The economy continues to struggle and recession risk is elevated, but today’s official estimate of third-quarter GDP shows that the economy didn’t surrender to contraction in the last three months. That may change, but for now the recession talk is on the defensive.
The economy grew at an annualized real rate of 2.5% in the third quarter, nearly twice as fast as the second quarter’s sluggish 1.3% pace. Today’s initial estimate of Q3 GDP from the Bureau of Economic is only the first stab at the numbers and so there’s revision risk to consider. Based on the number du jour, however, it seems as though the business cycle will live to fight another day for the forces of growth.

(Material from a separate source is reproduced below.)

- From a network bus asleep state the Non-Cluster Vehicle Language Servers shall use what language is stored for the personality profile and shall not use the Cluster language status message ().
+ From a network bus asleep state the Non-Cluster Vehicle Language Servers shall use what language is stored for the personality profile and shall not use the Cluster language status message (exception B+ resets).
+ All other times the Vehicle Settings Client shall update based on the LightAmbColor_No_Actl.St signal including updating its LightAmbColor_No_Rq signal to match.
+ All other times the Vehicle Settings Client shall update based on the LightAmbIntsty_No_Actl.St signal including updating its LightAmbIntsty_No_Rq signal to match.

Digging into the details shows that several critical areas of the economy revived. Notably, personal consumption expenditures rose 2.4% in Q3, considerably better than Q2’s stall speed pace of 0.7%. A recovery in spending in durable goods over the last three months helped. A bigger rise in services spending was a plus too. Meanwhile, the government continues to be a net drag on GDP figures. This is good or bad news, depending on your policy view of fiscal austerity. In any case, nondefense Federal and state/local government columns are pinching GDP these days.

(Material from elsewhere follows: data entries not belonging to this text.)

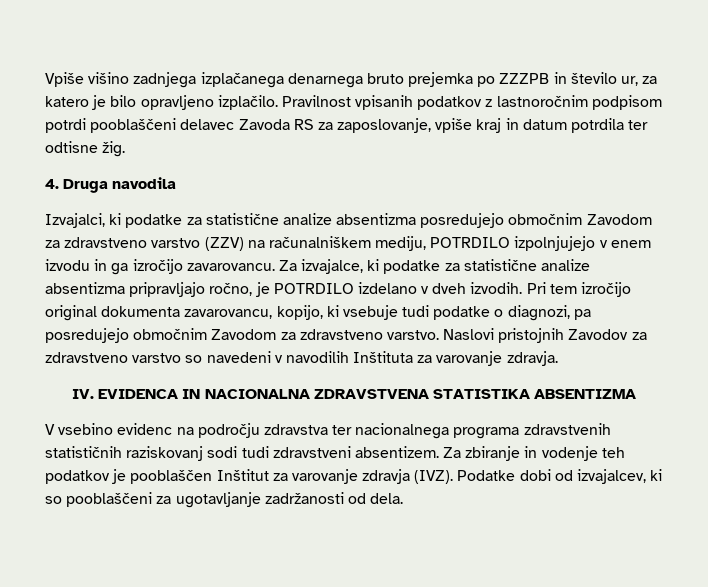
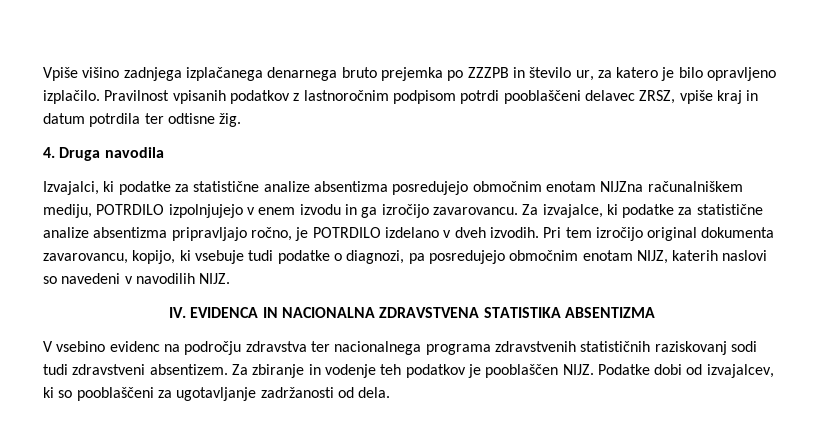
- Pravilnost vpisanih podatkov z lastnoročnim podpisom potrdi pooblaščeni delavec Zavoda RS za zaposlovanje, vpiše kraj in datum potrdila ter odtisne žig.
+ Pravilnost vpisanih podatkov z lastnoročnim podpisom potrdi pooblaščeni delavec ZRSZ, vpiše kraj in datum potrdila ter odtisne žig.
- Izvajalci, ki podatke za statistične analize absentizma posredujejo območnim Zavodom za zdravstveno varstvo (ZZV) na računalniškem mediju, POTRDILO izpolnjujejo v enem izvodu in ga izročijo zavarovancu.
+ Izvajalci, ki podatke za statistične analize absentizma posredujejo območnim enotam NIJZna računalniškem mediju, POTRDILO izpolnjujejo v enem izvodu in ga izročijo zavarovancu.
- Pri tem izročijo original dokumenta zavarovancu, kopijo, ki vsebuje tudi podatke o diagnozi, pa posredujejo območnim Zavodom za zdravstveno varstvo. Naslovi pristojnih Zavodov za zdravstveno varstvo so navedeni v navodilih Inštituta za varovanje zdravja.
+ Pri tem izročijo original dokumenta zavarovancu, kopijo, ki vsebuje tudi podatke o diagnozi, pa posredujejo območnim enotam NIJZ, katerih naslovi so navedeni v navodilih NIJZ.
- Za zbiranje in vodenje teh podatkov je pooblaščen Inštitut za varovanje zdravja (IVZ).
+ Za zbiranje in vodenje teh podatkov je pooblaščen NIJZ.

“This validates the economy is still growing, but probably not thriving, that’s the bottom line,” advises Todd Salamone, director of research at Schaeffer’s Investment Research.
“Clearly today’s GDP report is indicative of an economy that is extricating itself from a temporary soft patch, and not one that is rolling into another recession,” according to Phil Orlando, chief equity strategist with Federated Investors.
Is all well with the business cycle? Hardly. But beggars can’t be choosy these days. “It ain’t brilliant, but at least it’s heading in the right direction,” says Ian Shepherdson of High Frequency Economics. “I want to see 4 percent, but given that people were talking about a new recession, I’ll take 2.5 or 3, thanks very much.”
Of course, GDP is a lagging indicator and so it tells us what happened. The value here is limited for looking ahead. But this much is clear: Q3 wasn’t the start of new recession. As for Q4, well, the narrative remains fluid.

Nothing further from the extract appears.